Au Cameroun, une nouvelle taxe sur les téléphones fait grincer des dents
À l'heure de l'intelligence artificielle, l'accès à des faits vérifiables est crucial. Soutenez le Journal Chrétien en cliquant ici.Dès ce 15 octobre 2020, une « nouvelle taxe » va entrer en vigueur sur tous les téléphones et tablettes qui vont pénétrer le territoire camerounais. Une mesure qui fait grincer des dents l’opinion publique…
C’est par les hashtags #EndPhoneTax et #EndPhoneTaxBrutally que les internautes camerounais enflamment la toile, pour manifester leur désapprobation quant à la « nouvelle taxe » concernant l’entrée des téléphones portables sur le territoire camerounais.
La mesure date pourtant de la Loi des Finances 2019, votée et adoptée par l’Assemblée nationale camerounaise, mais c’est le 29 septembre dernier que dans un communiqué conjoint, les ministres des Finances et des Postes et Télécommunications ont rendu publique cette annonce.
Concrètement, cela signifie que ce sont désormais les consommateurs qui devront payer les frais de dédouanement de leurs nouveaux terminaux électroniques. En effet, l’Administration camerounaise souhaite réduire les interactions entre les importateurs et les agents douaniers, interactions ayant abouti à des conflits d’intérêt, à une collusion malsaine et naturellement à diverses formes de corruption.
Il s’agit surtout de redresser les performances de la Douane en terme de recouvrement sur ce type d’équipements, car l’assiette s’évalue aujourd’hui à 100 millions FCFA par mois, au lieu de 2 000 000 000 (deux milliards) FCFA au début des années 2000. Des recettes qui sont en contradiction avec la croissance exponentielle des téléphones qui entrent sur le territoire camerounais, puisqu’on parle actuellement de quatre millions d’appareils par an.

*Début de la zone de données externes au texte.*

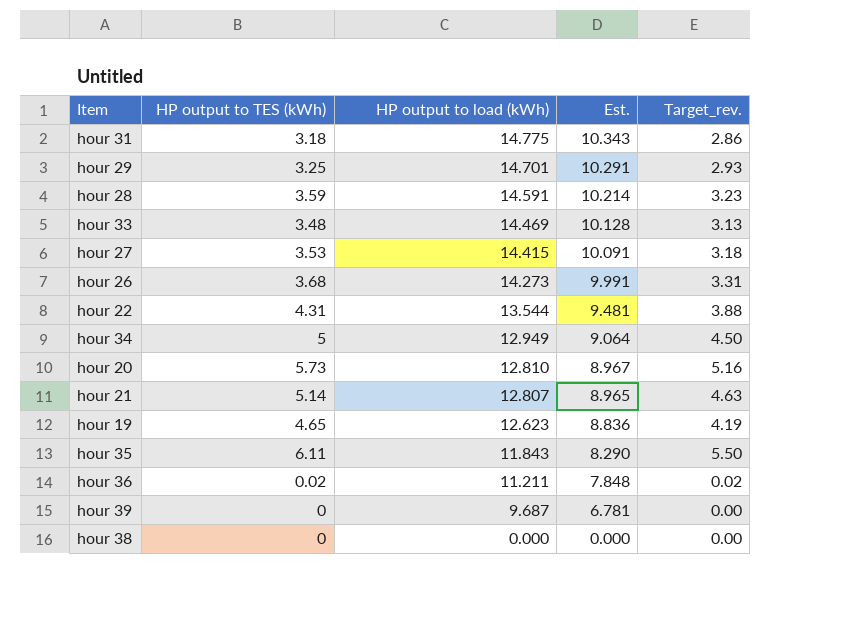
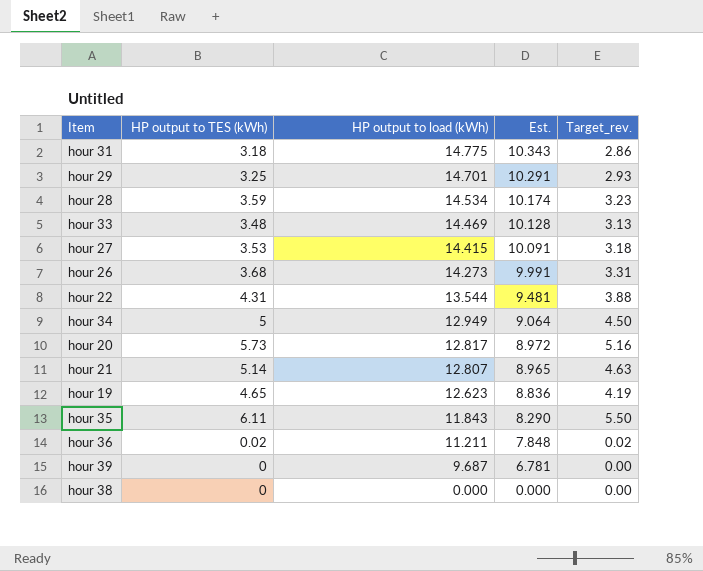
hour 28 | HP output to load (kWh): 14.591 -> 14.534
hour 28 | Est.: 10.214 -> 10.174
hour 20 | HP output to load (kWh): 12.810 -> 12.817
hour 20 | Est.: 8.967 -> 8.972

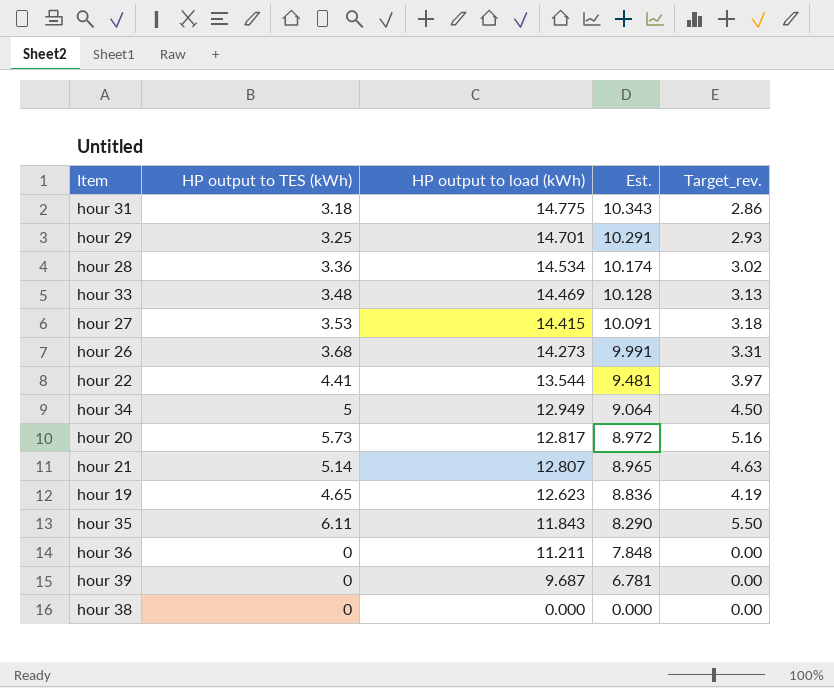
hour 28 | HP output to TES (kWh): 3.59 -> 3.36
hour 28 | Target_rev.: 3.23 -> 3.02
hour 22 | HP output to TES (kWh): 4.31 -> 4.41
hour 22 | Target_rev.: 3.88 -> 3.97
hour 36 | HP output to TES (kWh): 0.02 -> 0
hour 36 | Target_rev.: 0.02 -> 0.00

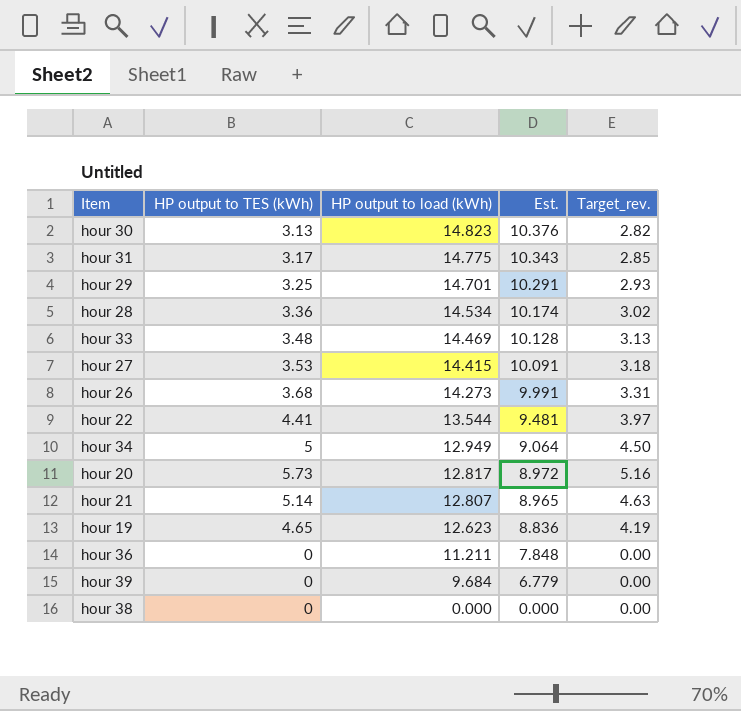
row hour 35: 6.11 | 11.843 | 8.290 | 5.50 -> none
row hour 30: none -> 3.13 | 14.823 | 10.376 | 2.82
hour 31 | HP output to TES (kWh): 3.18 -> 3.17
hour 31 | Target_rev.: 2.86 -> 2.85
hour 39 | HP output to load (kWh): 9.687 -> 9.684
hour 39 | Est.: 6.781 -> 6.779

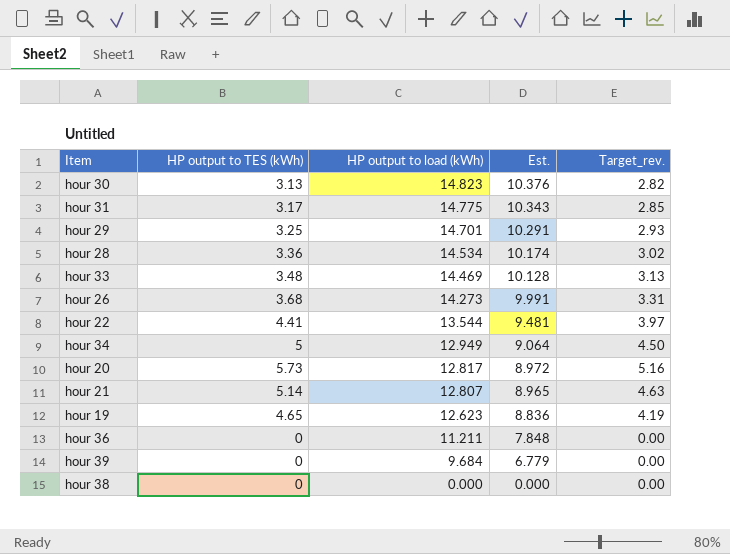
row hour 27: 3.53 | 14.415 | 10.091 | 3.18 -> none

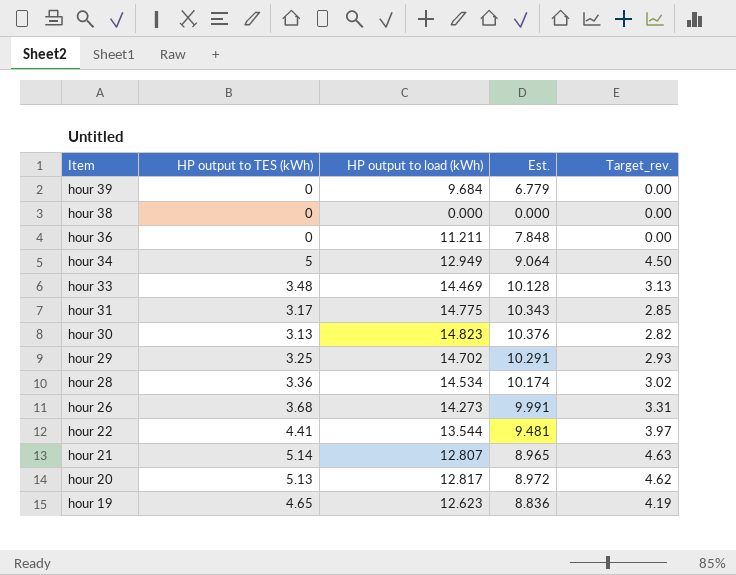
row order: HP output to load (kWh) descending -> Item descending
hour 29 | HP output to load (kWh): 14.701 -> 14.702
hour 20 | HP output to TES (kWh): 5.73 -> 5.13
hour 20 | Target_rev.: 5.16 -> 4.62

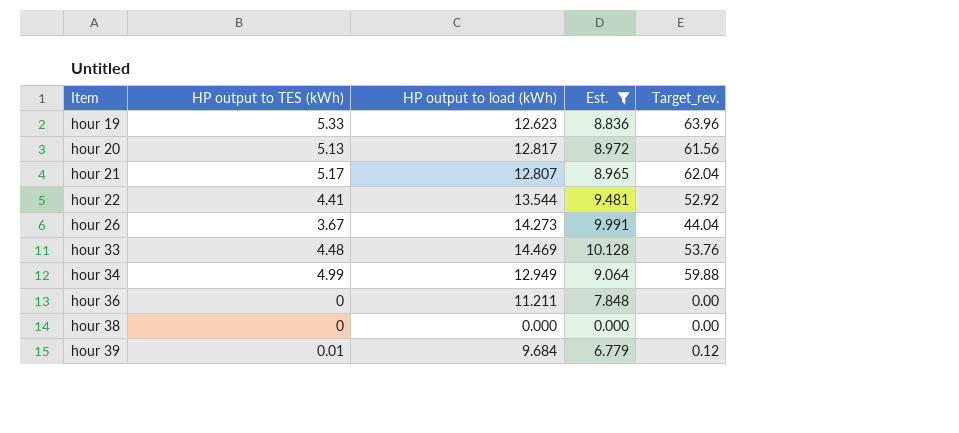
filter: none -> Est. <= 10.128
row order: Item descending -> Item ascending
column Target_rev. | formula: [HP output to TES (kWh)] * 0.9 -> [HP output to TES (kWh)] * 12
hour 19 | HP output to TES (kWh): 4.65 -> 5.33
hour 21 | HP output to TES (kWh): 5.14 -> 5.17
hour 26 | HP output to TES (kWh): 3.68 -> 3.67
hour 33 | HP output to TES (kWh): 3.48 -> 4.48
hour 34 | HP output to TES (kWh): 5 -> 4.99
hour 39 | HP output to TES (kWh): 0 -> 0.01

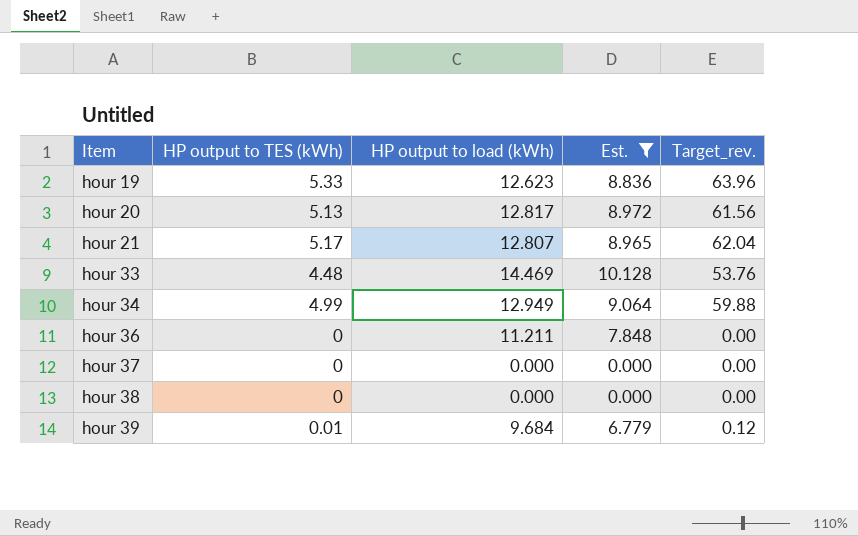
row hour 22: 4.41 | 13.544 | 9.481 | 52.92 -> none
row hour 26: 3.67 | 14.273 | 9.991 | 44.04 -> none
row hour 37: none -> 0 | 0.000 | 0.000 | 0.00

De plus, les terminaux récents sont plus modernes et plus sophistiqués, plus chers, et donc leur dédouanement devrait naturellement être plus rentable : « Dans notre réflexion, il s’est trouvé qu’il fallait élargir les niches de recettes fiscales mais aussi surtout dénicher les niches qui demeuraient inexplorées. Dans ce registre-là, les téléphones sont apparus comme l’une des niches de recettes fiscales », explique Guy Innocent Diffouo, chef cellule législation à la Direction générale des douanes.
Minette Libom Li Likeng (la ministre des Postes et télécommunications) rappelle qu’il ne s’agit pas là d’une nouvelle taxe, mais plutôt de frais qui étaient déjà existants mais dont les importateurs contournaient le reversement. En rapportant cette taxe à la charge du consommateur, les autorités promettent que les téléphones et tablettes seront désormais moins chers dans les magasins électroniques ; puisque les revendeurs n’ont plus à supporter les tarifs douaniers.
Comment va se passer le recouvrement ?
En théorie, tous les téléphones portables qui ont été activés avant la date du 1er octobre 2020, ne seront pas concernés par cette taxation. Par contre, dès qu’un appareil sera connecté pour la première fois à un réseau téléphonique camerounais (Orange, MTN, Nexttel, Yoomee, Camtel), son possesseur recevra un SMS instantané qui l’informera sur le montant de la taxe à laquelle il devra souscrire. Ce montant équivaudra à 33 % de la valeur d’usine estimée de son équipement, mais cette valeur a été plafonnée à 200 000 FCFA pour les smartphones les plus sophistiqués. L’utilisateur sera ensuite invité à solder cette taxe suivant un paiement unique ou alors à travers plusieurs traites. Il va sans dire que les compagnies téléphoniques seront, à travers cette opération, transformées en agents de recouvrement des Impôts.
Pour les étrangers qui utilisent une puce étrangère en roaming, pas d’inquiétude : la taxation n’est opérée que lorsqu’un nouveau téléphone se connecte pour la première fois à un réseau camerounais, et ce n’est que dans ce cas-là que les informations concernant son IMEI et son terminal feront l’objet d’une imposition.
Quoi qu’il en soit, la nouvelle a fait grincer des dents. On a beau leur expliquer, les Camerounais voient en cette disposition une énième forme « d’escroquerie » de la part de leur Gouvernement, puisqu’ils se plaignent qu’il n’y a pas assez de routes et il n’y a pas assez d’hôpitaux. On ne sait toujours pas à quoi sert l’argent du péage routier par exemple, puisque cette collecte a été confiée à un privé et paradoxalement celui-ci ne renvoie aucune traçabilité claire.
Vivement que cette nouvelle mesure ne vienne pas raviver les tensions sociales qui sont déjà assez exacerbées au Cameroun.